- [Exercise directions]:
What lines below contain the string "Kotflügel"? List them all.

##### Data records #####

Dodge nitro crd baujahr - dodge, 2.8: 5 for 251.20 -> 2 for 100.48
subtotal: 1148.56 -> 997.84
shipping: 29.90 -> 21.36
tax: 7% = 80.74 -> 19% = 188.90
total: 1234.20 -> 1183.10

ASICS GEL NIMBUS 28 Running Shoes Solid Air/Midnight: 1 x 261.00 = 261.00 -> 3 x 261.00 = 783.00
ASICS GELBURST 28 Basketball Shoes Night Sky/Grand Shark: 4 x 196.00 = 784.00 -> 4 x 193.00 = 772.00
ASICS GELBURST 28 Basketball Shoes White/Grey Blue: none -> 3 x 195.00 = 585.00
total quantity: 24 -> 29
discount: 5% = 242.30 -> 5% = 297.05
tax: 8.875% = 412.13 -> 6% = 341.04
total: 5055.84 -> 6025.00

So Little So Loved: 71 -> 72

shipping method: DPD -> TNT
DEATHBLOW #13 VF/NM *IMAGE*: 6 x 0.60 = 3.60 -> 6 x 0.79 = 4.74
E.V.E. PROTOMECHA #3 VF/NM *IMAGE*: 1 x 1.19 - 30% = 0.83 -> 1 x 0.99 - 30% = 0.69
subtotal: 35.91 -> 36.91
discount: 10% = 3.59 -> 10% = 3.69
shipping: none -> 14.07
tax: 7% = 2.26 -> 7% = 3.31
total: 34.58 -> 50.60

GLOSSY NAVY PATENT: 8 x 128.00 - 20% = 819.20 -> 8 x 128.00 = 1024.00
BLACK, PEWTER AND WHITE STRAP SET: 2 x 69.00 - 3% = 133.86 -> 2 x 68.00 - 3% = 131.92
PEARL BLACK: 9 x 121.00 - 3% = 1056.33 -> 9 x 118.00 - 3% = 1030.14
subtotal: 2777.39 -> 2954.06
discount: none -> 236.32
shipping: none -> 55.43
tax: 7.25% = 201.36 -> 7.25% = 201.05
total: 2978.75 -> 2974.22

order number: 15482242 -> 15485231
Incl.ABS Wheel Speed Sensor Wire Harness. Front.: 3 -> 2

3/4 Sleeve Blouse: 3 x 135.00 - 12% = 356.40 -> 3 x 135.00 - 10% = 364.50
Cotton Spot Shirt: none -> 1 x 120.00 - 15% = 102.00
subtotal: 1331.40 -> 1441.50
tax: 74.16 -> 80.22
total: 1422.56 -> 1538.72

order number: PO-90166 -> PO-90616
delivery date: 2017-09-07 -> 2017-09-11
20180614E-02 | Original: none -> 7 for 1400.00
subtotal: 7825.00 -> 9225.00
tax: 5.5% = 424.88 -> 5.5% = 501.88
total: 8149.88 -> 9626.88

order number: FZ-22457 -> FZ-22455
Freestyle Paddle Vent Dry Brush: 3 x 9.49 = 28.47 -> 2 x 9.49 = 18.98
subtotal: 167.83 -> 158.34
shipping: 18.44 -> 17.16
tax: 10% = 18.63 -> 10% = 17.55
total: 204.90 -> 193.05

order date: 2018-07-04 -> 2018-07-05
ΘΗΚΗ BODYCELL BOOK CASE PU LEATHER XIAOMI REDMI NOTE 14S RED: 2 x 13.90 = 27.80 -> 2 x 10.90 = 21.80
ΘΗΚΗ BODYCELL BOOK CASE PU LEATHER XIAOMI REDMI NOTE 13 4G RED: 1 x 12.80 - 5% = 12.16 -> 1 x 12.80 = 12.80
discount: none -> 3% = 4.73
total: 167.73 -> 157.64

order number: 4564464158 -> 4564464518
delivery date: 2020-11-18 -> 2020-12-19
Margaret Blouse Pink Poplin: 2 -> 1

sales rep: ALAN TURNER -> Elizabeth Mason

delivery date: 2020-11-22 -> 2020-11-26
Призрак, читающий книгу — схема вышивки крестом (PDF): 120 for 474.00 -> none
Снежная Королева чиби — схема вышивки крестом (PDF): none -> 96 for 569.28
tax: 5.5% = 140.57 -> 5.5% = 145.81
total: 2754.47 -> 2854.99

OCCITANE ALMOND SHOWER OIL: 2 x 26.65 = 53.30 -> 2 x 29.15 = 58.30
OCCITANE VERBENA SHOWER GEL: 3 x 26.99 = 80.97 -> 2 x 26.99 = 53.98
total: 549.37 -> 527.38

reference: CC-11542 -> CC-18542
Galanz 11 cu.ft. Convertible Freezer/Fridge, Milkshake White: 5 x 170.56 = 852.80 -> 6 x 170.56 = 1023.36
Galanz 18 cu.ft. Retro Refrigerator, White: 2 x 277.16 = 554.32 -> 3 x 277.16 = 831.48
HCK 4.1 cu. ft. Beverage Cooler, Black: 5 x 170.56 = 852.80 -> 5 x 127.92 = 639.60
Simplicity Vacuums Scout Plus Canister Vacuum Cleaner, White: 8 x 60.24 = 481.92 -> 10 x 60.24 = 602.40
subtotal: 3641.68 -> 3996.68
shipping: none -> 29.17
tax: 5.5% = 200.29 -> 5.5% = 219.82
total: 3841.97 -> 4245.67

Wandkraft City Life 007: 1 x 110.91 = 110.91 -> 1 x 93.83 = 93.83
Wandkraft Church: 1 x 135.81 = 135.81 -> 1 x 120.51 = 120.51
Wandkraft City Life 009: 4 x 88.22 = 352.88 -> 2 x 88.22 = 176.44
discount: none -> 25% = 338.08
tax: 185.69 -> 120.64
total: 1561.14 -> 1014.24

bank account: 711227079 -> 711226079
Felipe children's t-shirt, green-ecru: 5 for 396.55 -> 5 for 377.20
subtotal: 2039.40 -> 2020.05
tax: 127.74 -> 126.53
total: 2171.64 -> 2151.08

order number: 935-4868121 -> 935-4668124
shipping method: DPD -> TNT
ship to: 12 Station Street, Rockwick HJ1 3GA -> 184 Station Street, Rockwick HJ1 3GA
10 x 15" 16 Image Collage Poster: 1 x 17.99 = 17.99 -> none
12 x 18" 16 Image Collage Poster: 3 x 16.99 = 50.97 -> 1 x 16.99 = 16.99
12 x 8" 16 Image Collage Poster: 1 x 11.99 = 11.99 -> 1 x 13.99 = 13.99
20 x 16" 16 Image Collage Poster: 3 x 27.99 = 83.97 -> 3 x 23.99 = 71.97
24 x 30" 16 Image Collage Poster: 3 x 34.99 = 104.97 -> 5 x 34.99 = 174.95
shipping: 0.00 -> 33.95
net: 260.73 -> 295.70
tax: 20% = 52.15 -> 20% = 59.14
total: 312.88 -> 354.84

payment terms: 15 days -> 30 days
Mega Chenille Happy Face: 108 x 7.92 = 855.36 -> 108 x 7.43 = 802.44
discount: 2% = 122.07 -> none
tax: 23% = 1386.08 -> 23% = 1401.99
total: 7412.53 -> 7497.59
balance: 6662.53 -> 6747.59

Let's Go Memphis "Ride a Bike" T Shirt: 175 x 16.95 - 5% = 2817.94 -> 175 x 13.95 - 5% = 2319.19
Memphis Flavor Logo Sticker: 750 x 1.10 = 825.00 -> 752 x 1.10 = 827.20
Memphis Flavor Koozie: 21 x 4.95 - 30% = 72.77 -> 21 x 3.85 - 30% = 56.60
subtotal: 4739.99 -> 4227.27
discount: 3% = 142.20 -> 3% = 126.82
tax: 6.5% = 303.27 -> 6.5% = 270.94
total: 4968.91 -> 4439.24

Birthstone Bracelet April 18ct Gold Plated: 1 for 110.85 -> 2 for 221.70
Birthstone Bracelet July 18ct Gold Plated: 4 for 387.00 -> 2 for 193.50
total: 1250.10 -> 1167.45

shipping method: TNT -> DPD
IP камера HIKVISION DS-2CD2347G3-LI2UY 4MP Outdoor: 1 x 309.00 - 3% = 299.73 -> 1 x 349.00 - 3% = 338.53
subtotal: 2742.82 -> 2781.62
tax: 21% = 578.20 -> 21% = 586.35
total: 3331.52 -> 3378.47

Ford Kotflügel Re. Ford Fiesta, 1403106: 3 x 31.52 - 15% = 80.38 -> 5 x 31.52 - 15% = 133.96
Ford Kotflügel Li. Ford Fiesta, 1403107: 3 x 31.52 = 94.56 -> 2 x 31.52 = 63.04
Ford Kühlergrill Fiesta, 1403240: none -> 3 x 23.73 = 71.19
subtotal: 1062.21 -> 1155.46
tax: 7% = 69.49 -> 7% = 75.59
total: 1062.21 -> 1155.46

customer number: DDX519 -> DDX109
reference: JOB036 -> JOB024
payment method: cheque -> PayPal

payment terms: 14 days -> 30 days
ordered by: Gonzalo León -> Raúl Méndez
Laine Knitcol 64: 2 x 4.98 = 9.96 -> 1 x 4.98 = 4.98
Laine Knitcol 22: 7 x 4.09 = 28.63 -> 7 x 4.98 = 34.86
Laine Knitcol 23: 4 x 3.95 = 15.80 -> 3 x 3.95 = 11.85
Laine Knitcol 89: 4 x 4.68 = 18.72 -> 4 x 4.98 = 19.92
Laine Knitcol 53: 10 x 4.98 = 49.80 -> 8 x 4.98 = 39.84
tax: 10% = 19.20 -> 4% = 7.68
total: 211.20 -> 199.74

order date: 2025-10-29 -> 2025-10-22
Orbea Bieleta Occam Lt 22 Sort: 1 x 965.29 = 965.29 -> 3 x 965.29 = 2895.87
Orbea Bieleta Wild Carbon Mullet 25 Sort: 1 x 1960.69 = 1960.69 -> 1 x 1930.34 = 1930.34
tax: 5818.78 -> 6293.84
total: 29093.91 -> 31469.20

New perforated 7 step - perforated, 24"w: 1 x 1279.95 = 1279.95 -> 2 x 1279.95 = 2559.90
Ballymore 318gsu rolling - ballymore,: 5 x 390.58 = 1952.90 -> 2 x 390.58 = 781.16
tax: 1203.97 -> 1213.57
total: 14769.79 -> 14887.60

#####

- [Answer area]:
Ford Kotflügel Re. Ford Fiesta, 1403106: 3 x 31.52 - 15% = 80.38 -> 5 x 31.52 - 15% = 133.96
Ford Kotflügel Li. Ford Fiesta, 1403107: 3 x 31.52 = 94.56 -> 2 x 31.52 = 63.04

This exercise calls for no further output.